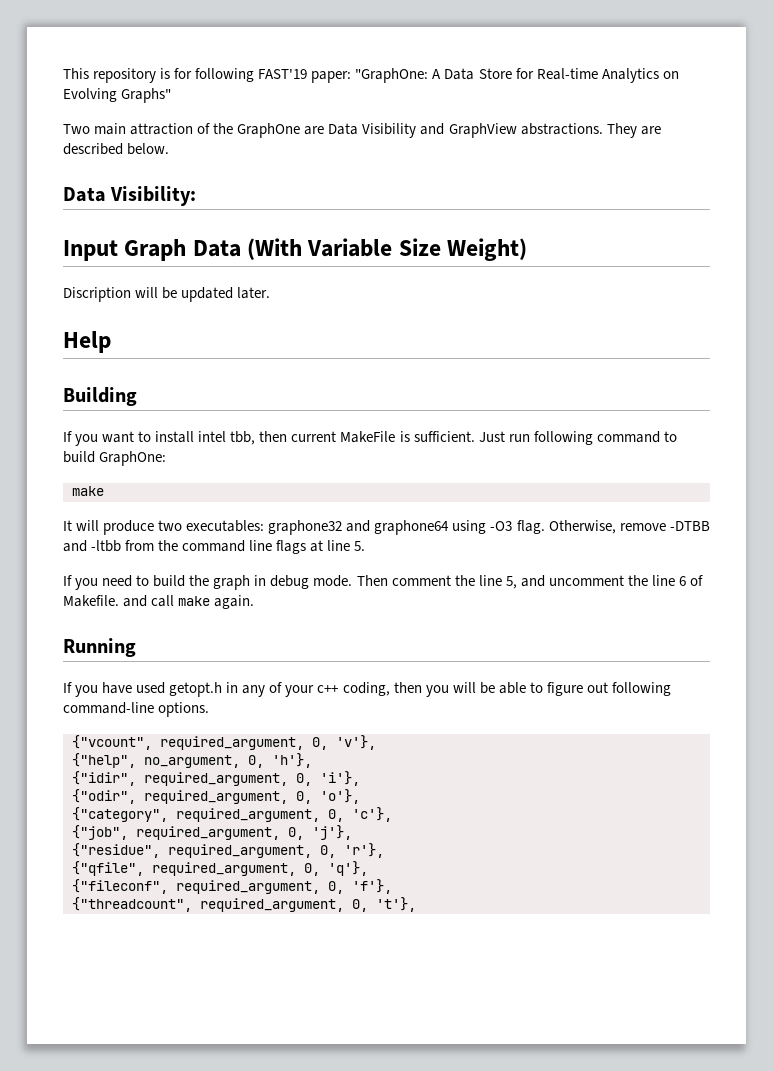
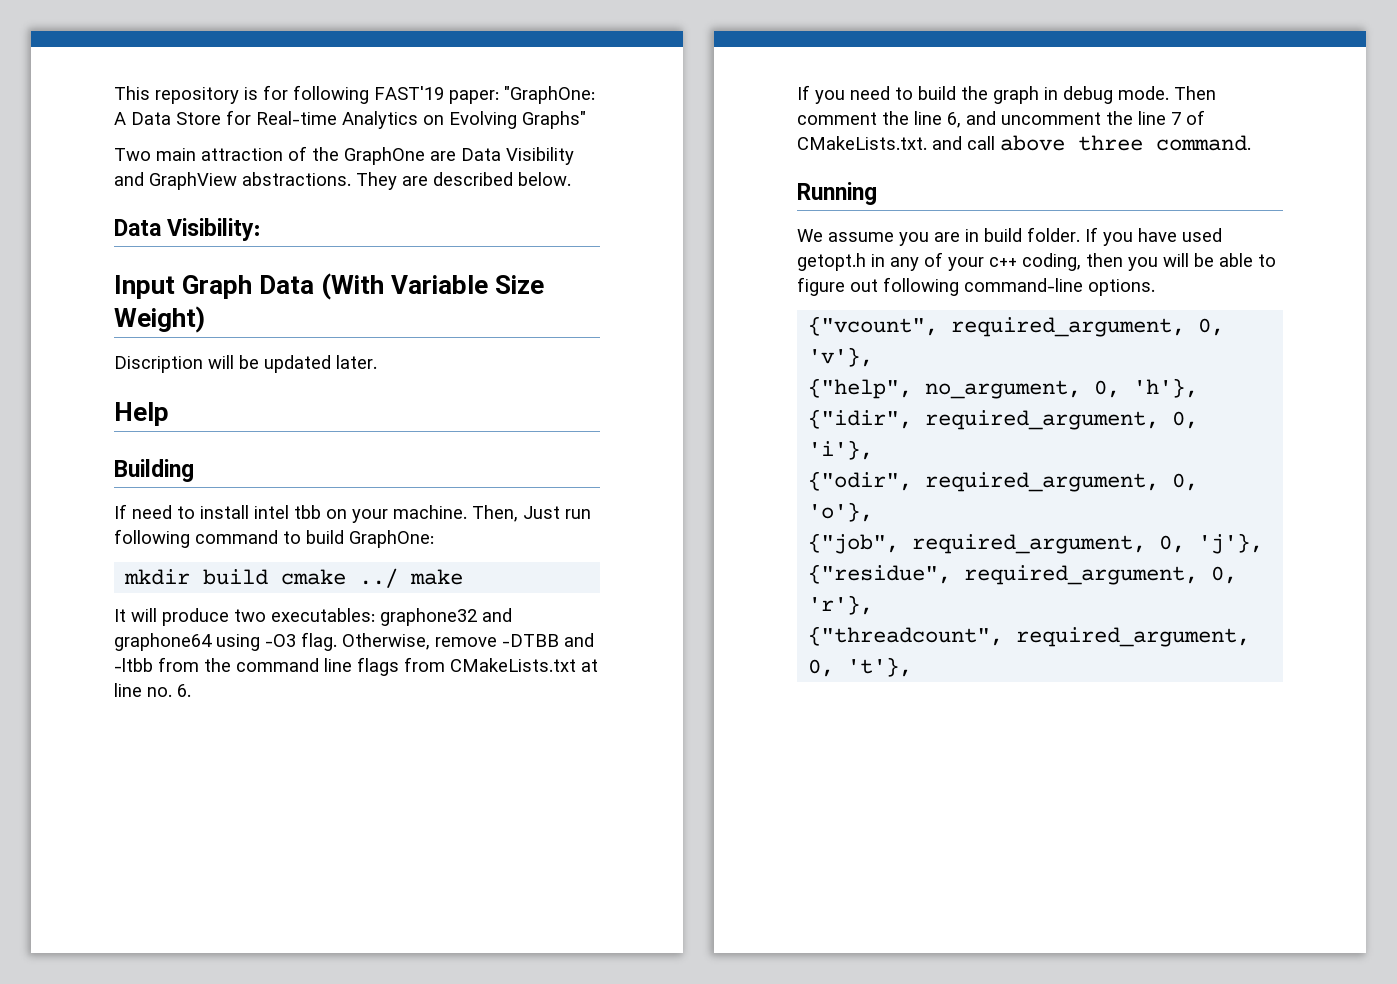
[75,431,135,446] you want -> [132,505,172,519] need
[230,431,475,445] tbb, then current MakeFile is sufficient. -> [294,505,518,523] tbb on your machine. Then,
(167, 458) none -> [124,568,399,588] mkdir build cmake ../
[310,540,366,552] at line 5. -> [404,657,598,672] [114,683,191,697] from CMakeLists.txt at line no. 6.
[505,576,517,589] 5, -> [947,112,961,128] 6,
[678,575,703,586] [63,595,255,609] [63,638,136,657] 6 of Makefile. and call make again. // Running // -> [1171,110,1205,125] [797,135,1251,151] [797,182,877,205] [797,227,1080,246] 7 of CMakeLists.txt. and call above three command. // Running // We assume you are in build folder.
[72,807,392,822] // {"category", required_argument, 0, 'c'}, -> (874, 512) none
[72,861,368,876] [72,879,392,894] // {"qfile", required_argument, 0, 'q'}, // {"fileconf", required_argument, 0, 'f'}, -> (874, 605) none

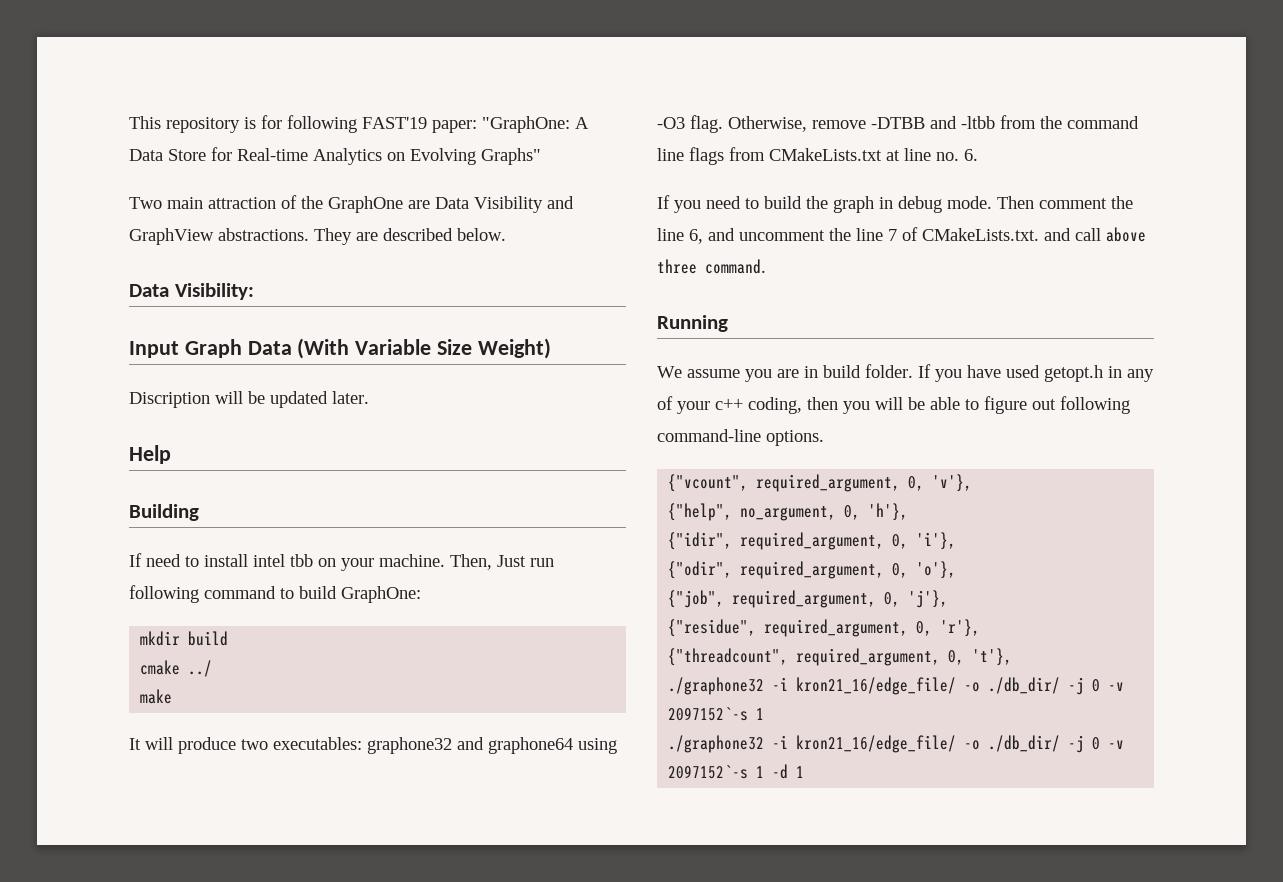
(269, 577) none -> (229, 638) //
(399, 578) none -> (213, 668) //
(913, 667) none -> [668,677,1125,695] [668,707,765,721] [668,735,1125,753] [668,764,805,779] // ./graphone32 -i kron21_16/edge_file/ -o ./db_dir/ -j 0 -v 2097152`-s 1 // ./graphone32 -i kron21_16/edge_file/ -o ./db_dir/ -j 0 -v 2097152`-s 1 -d 1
########
# Your assignment:
Start at the line containing "(269, 577) none -> (229, 638) //" and return each line up to and including the last line of the material.

# Written response:
(269, 577) none -> (229, 638) //
(399, 578) none -> (213, 668) //
(913, 667) none -> [668,677,1125,695] [668,707,765,721] [668,735,1125,753] [668,764,805,779] // ./graphone32 -i kron21_16/edge_file/ -o ./db_dir/ -j 0 -v 2097152`-s 1 // ./graphone32 -i kron21_16/edge_file/ -o ./db_dir/ -j 0 -v 2097152`-s 1 -d 1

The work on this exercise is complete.